NAME
combine - main crawling machine in the Combine system
SYNOPSIS
combine --jobname <name> --logname <id>
OPTIONS AND ARGUMENTS
jobname is used to find the appropriate configuration (mandatory)
logname is used as identifier in the log (in MySQL table log)
DESCRIPTION
Does crawling, parsing, optional topic-check and stores in MySQL database Normally started with the combineCtrl
command. Briefly it get's an URL from the MySQL database, which acts as a common coordinator for a Combine job. The Web-page is fetched, provided it passes the robot exclusion protocoll. The HTML ic cleaned using Tidy
and parsed into metadata, headings, text, links and link achors. Then it is stored (optionaly provided a topic-check is passed to keep the crawler focused) in the MySQL database in a structured form.
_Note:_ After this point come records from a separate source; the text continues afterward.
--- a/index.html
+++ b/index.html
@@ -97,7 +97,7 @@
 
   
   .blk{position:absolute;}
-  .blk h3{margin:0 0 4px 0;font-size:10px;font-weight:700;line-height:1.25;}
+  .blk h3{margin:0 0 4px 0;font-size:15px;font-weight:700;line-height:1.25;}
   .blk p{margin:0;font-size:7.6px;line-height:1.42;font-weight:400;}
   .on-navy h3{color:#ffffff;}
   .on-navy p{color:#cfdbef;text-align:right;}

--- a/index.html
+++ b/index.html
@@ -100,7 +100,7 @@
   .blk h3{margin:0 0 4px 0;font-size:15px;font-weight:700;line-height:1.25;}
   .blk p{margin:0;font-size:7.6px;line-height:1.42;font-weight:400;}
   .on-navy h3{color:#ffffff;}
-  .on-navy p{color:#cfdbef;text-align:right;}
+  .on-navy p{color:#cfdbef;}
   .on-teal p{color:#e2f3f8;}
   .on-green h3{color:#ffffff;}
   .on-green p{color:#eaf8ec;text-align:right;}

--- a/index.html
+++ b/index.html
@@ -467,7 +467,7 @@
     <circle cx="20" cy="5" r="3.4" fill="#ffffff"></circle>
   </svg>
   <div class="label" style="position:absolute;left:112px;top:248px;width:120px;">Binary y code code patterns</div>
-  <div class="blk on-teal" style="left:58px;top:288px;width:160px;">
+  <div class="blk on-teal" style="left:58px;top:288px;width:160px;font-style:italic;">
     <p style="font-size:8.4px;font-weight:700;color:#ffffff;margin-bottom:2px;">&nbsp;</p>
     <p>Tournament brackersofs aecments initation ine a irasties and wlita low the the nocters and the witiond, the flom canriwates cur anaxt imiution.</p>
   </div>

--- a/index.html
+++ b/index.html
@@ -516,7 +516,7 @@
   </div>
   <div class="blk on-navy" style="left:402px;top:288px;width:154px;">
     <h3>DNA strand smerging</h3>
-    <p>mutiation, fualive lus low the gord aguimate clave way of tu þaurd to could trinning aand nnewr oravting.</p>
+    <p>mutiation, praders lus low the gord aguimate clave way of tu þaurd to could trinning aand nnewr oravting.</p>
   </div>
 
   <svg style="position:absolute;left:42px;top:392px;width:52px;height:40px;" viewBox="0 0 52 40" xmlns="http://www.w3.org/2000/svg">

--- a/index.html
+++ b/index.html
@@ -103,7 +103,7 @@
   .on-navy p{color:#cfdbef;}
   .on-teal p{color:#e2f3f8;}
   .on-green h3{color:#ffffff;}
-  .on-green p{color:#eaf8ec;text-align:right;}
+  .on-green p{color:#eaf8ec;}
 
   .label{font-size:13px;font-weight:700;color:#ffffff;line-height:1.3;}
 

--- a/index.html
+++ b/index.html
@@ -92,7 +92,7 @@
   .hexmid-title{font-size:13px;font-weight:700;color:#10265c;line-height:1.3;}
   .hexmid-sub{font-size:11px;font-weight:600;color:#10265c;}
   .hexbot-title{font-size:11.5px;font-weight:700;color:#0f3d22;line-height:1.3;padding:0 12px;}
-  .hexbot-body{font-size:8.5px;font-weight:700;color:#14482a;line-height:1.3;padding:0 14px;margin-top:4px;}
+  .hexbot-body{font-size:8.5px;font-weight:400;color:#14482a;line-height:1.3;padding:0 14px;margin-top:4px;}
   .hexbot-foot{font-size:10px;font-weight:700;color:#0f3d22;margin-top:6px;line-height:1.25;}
A simple workflow for a trivial crawl job might look like:
Initialize database and configuration
combineINIT --jobname aatest
Enter some seed URLs from a file with a list of URLs
combineCtrl load --jobname aatest < seedURLs.txt
Start 2 crawl processes
combineCtrl start --jobname aatest --harvesters 2
For some time occasionally schedule new links for crawling
combineCtrl recyclelinks --jobname aatest
or look at the size of the ready que
combineCtrl stat --jobname aatest
When satisfied kill the crawlers
combineCtrl kill --jobname aatest
Export data records in a highly structured XML format
combineExport --jobname aatest
For more complex jobs you have to edit the job configuration file.
SEE ALSO
combineINIT, combineCtrl
Combine configuration documentation in /usr/share/doc/combine/.
AUTHOR
Anders Ardö, <anders.ardo@it.lth.se>
COPYRIGHT AND LICENSE
Copyright (C) 2005 Anders Ardö
This library is free software; you can redistribute it and/or modify it under the same terms as Perl itself, either Perl version 5.8.4 or, at your option, any later version of Perl 5 you may have available.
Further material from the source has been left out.